As a species, we humans spend a lot of time classifying and deconstructing the world around us: Breaking it down into its constituent parts, finding relations between those parts, and connecting them to each other.

Photos by (clockwise from top left) Yanko Peyankov, Bodie Pyndus, Michael Bonfiglio, Roger Thomas, Maarten van den Heuvel

The world of financial accounting is no different. Our drive to impart meaning to our natural world applies equally to the financial structures that we’ve created to describe the internal workings of our governments, institutions, businesses and the functions therein.

In accounting, this fundamental structure is what’s known as a Chart of Accounts. For the governments we serve, it’s effectively a map of their organizational structure, with different hierarchies describing a particular facet of the organization (whether it’s a breakdown of departments, funds where revenue is sourced from, or expenses.)

The operational complexity of the modern government makes the management of their Chart of Accounts a difficult endeavor. With the constant reorganization, consolidation, and expansion of different functions through time, it becomes problematic to get a clear picture of the financial health of the different components of an organization. From a Technical and User Experience perspective, building tools to support the scale of the data and its constant churn becomes a challenge.

Engineering a Solution

The products we build at OpenGov put a primary focus on the user and her ability to manipulate, interact with, and visualize data in a highly performant way with a minimal amount of friction. To achieve this goal in the face of large amounts of data requires some novel approaches, along with transformative technologies. Those technologies include what is seen as a “modern” front-end stack with React and Redux playing a large role.

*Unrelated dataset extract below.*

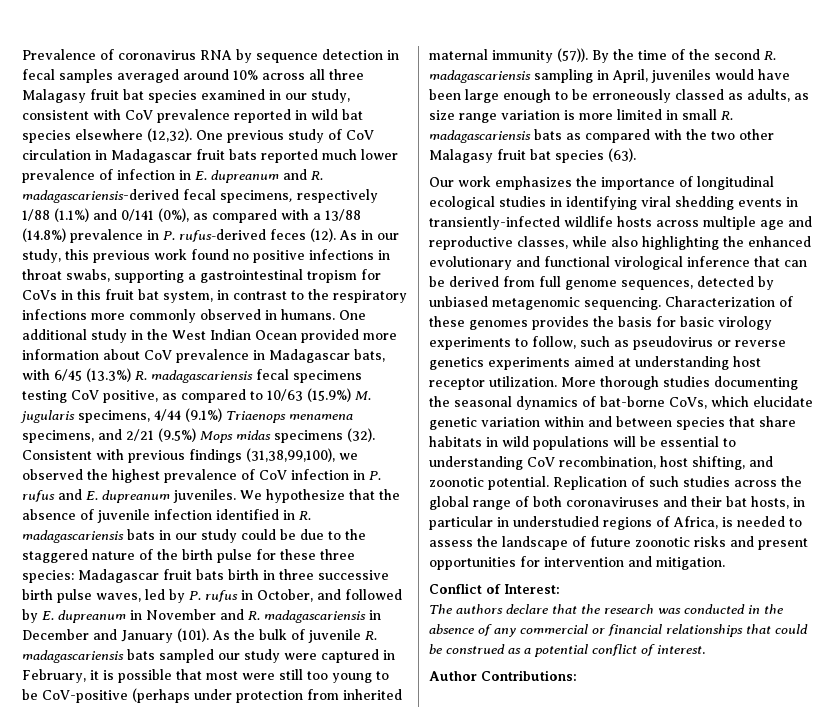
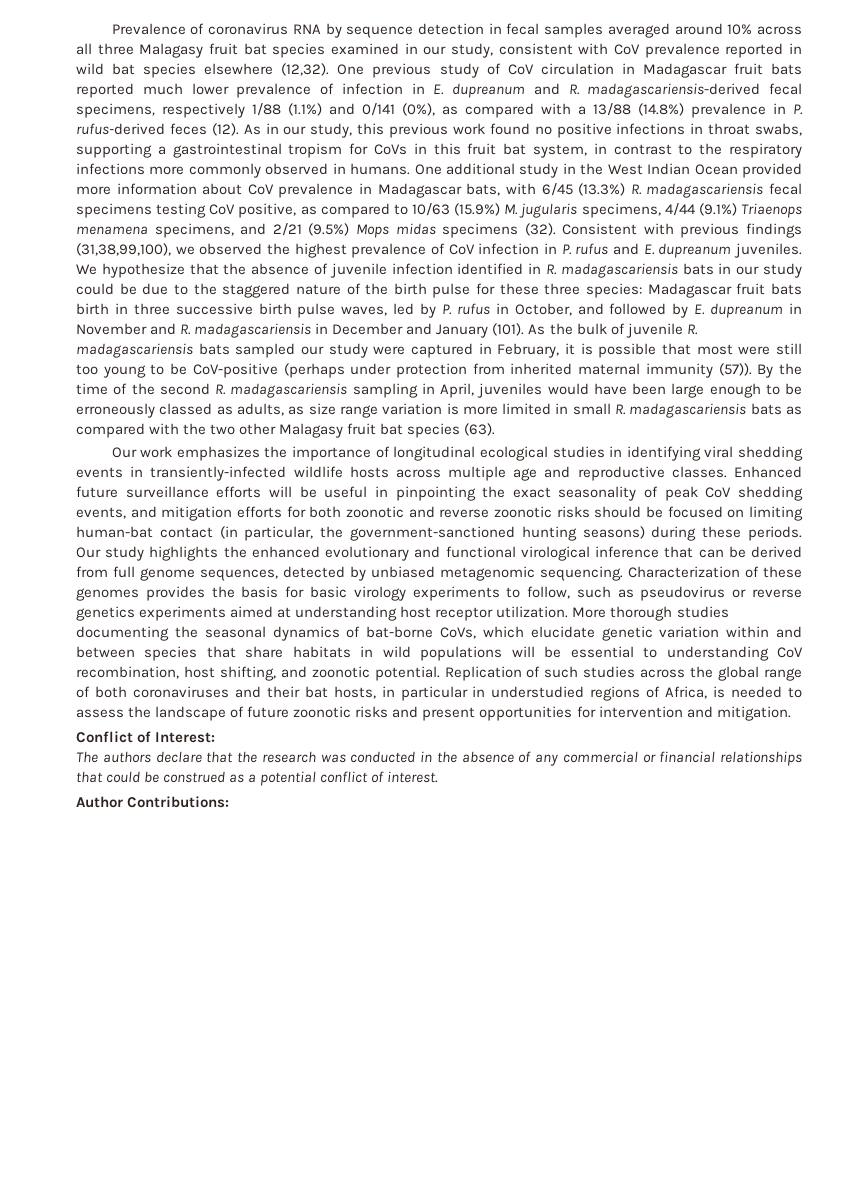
- Our work emphasizes the importance of longitudinal ecological studies in identifying viral shedding events in transiently-infected wildlife hosts across multiple age and reproductive classes, while also highlighting the enhanced evolutionary and functional virological inference that can be derived from full genome sequences, detected by unbiased metagenomic sequencing.
+ Our work emphasizes the importance of longitudinal ecological studies in identifying viral shedding events in transiently-infected wildlife hosts across multiple age and reproductive classes. Enhanced future surveillance efforts will be useful in pinpointing the exact seasonality of peak CoV shedding events, and mitigation efforts for both zoonotic and reverse zoonotic risks should be focused on limiting human-bat contact (in particular, the government-sanctioned hunting seasons) during these periods. Our study highlights the enhanced evolutionary and functional virological inference that can be derived from full genome sequences, detected by unbiased metagenomic sequencing.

React has enabled us to scale along with allowing us to finely tune the performance of data-intensive user interfaces. To give some idea of why this is important, an operationally complex city can have a Chart of Accounts (which we model as tree data structures) that ranges in the tens of thousands of nodes and can join to potentially millions of records of data.

Another technology that has played a key part in the development of a solution for building a robust editor for a Chart of Accounts is Immutable.js, an immutable collections library that describes its benefits right on the box:

Immutable data cannot be changed once created, leading to much simpler application development, no defensive copying, and enabling advanced memoization and change detection techniques with simple logic. Persistent data presents a mutative API which does not update the data in-place, but instead always yields new updated data.

A number of features emerge from the properties of its persistent data structures:

  • Performance
    Cheap equality checking means less wasted cycles when data hasn’t actually changed between renders
  • Predictability
    Lack of mutation means data won’t change in unexpected ways
  • Multi-level Undo/Redo
    Entire versions of a large data structure can be kept in memory (with minimal overhead) because of structural sharing

I find that the last property tends to be the least exploited aspect of using persistent data structures, despite the fact that it delivers a high amount of product value.

The Art of Time Travel

User expectations for web applications have grown tremendously. Many features that exist in desktop applications are expected to be present in web based counterparts. One of those critical features in applications that manipulate complex documents with sophisticated operations (Digital design/CAD/Office software) is multi-level undo/redo.

Something that was once difficult to implement correctly becomes nearly trivial when using persistent data structures: simply append an element representing a snapshot of your application’s state to the end of an array every time it changes. Structural sharing of large chunks of data across elements ensures a drastically lower memory footprint than cloning it after every edit.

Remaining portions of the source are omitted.